#### Exercise details
Your answer must be a word-for-word copy of the listing, with all pictures excluded.

#### Record excerpts

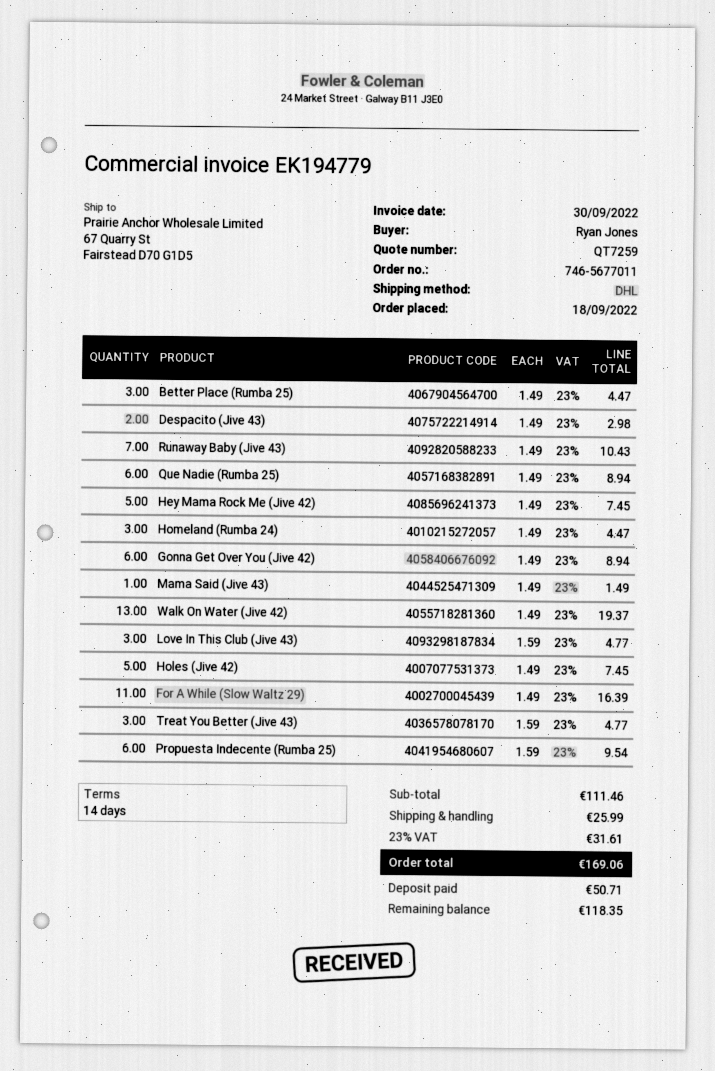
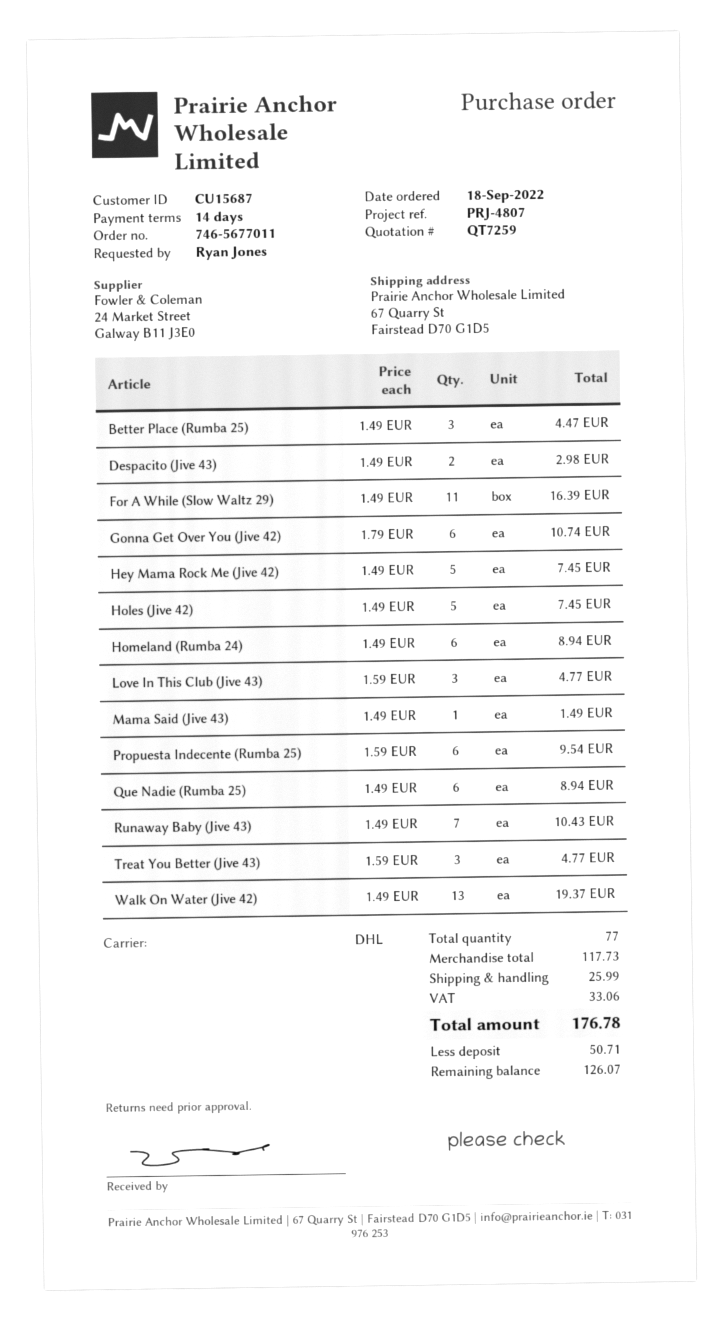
Homeland (Rumba 24): 3 x 1.49 = 4.47 -> 6 x 1.49 = 8.94
Gonna Get Over You (Jive 42): 6 x 1.49 = 8.94 -> 6 x 1.79 = 10.74
subtotal: 111.46 -> 117.73
tax: 31.61 -> 33.06
total: 169.06 -> 176.78
balance: 118.35 -> 126.07

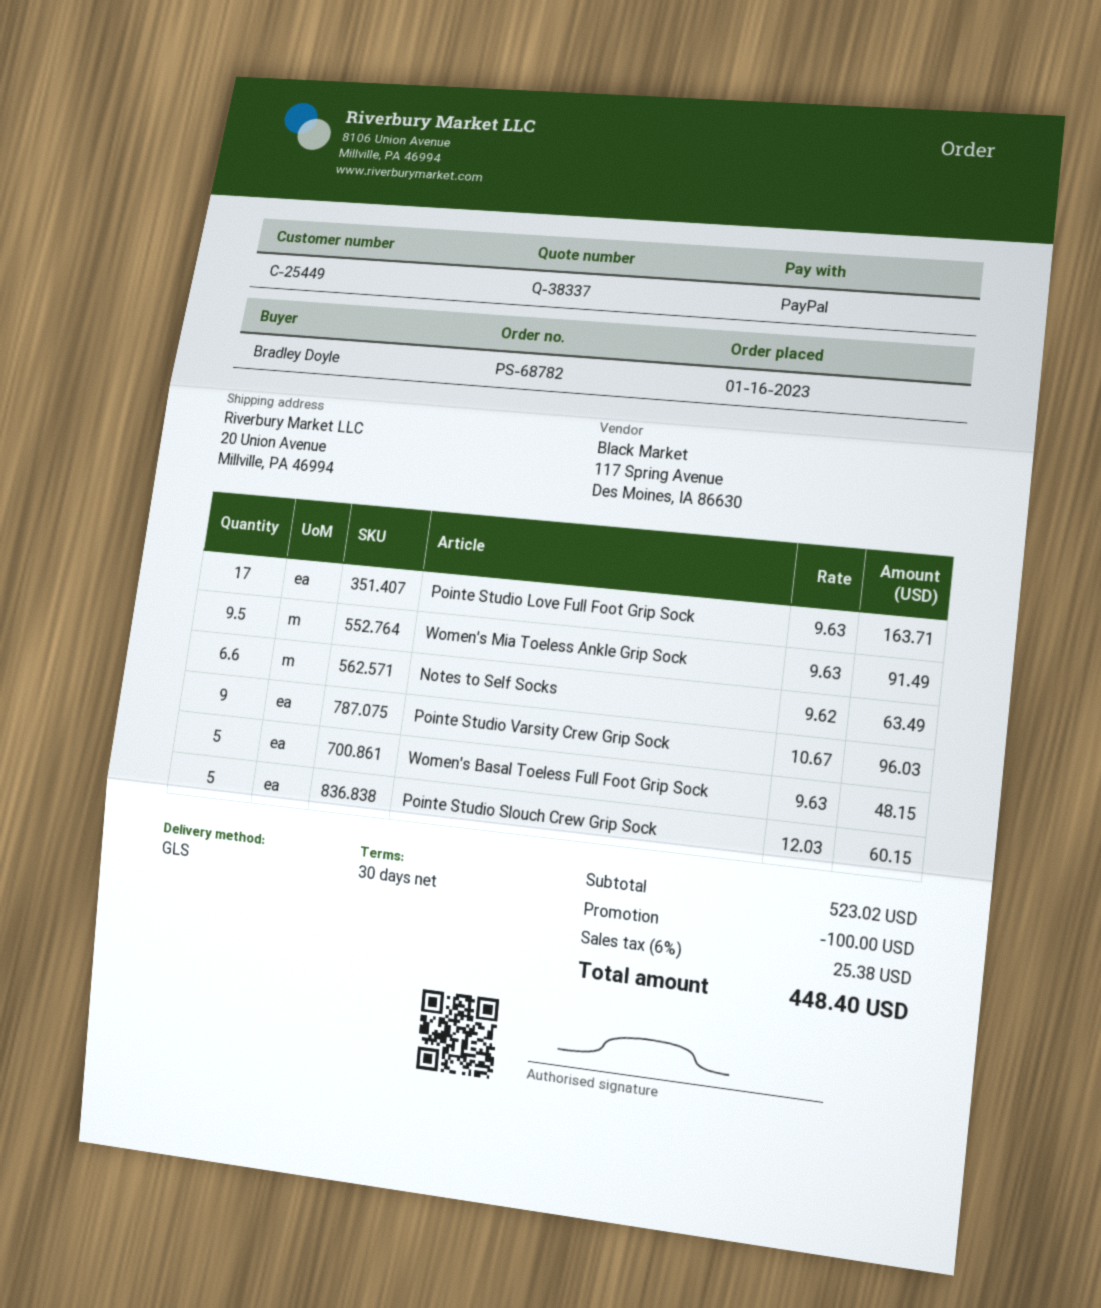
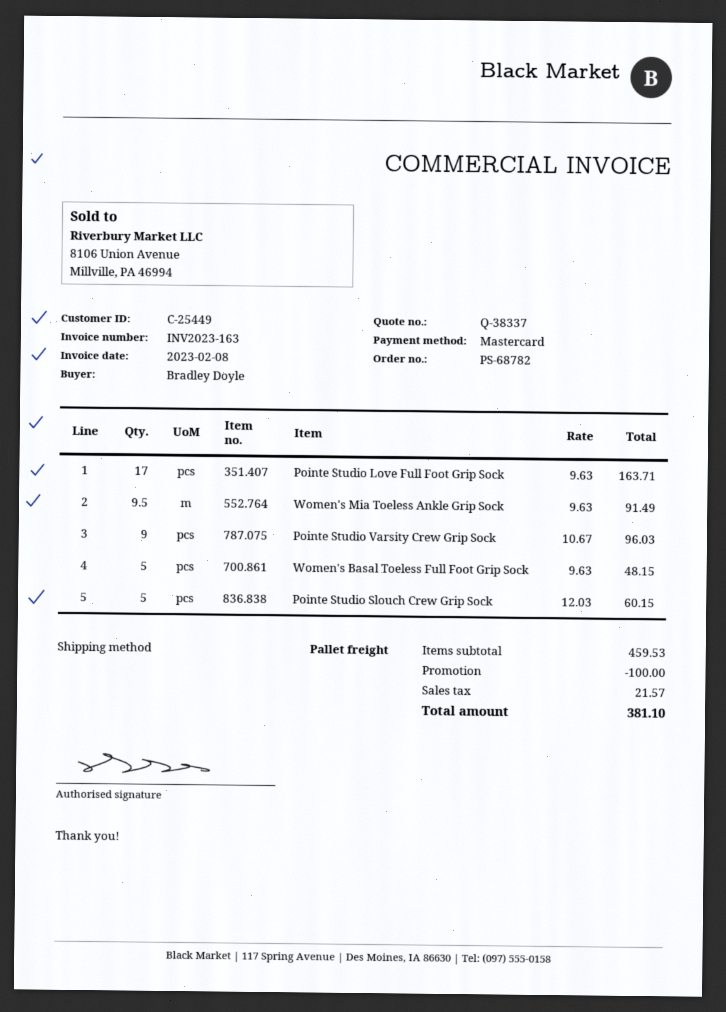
payment method: PayPal -> Mastercard
shipping method: GLS -> pallet freight
Notes to Self Socks: 6.6 x 9.62 = 63.49 -> none
subtotal: 523.02 -> 459.53
tax: 25.38 -> 21.57
total: 448.40 -> 381.10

#### Written answer
Homeland (Rumba 24): 3 x 1.49 = 4.47 -> 6 x 1.49 = 8.94
Gonna Get Over You (Jive 42): 6 x 1.49 = 8.94 -> 6 x 1.79 = 10.74
subtotal: 111.46 -> 117.73
tax: 31.61 -> 33.06
total: 169.06 -> 176.78
balance: 118.35 -> 126.07

payment method: PayPal -> Mastercard
shipping method: GLS -> pallet freight
Notes to Self Socks: 6.6 x 9.62 = 63.49 -> none
subtotal: 523.02 -> 459.53
tax: 25.38 -> 21.57
total: 448.40 -> 381.10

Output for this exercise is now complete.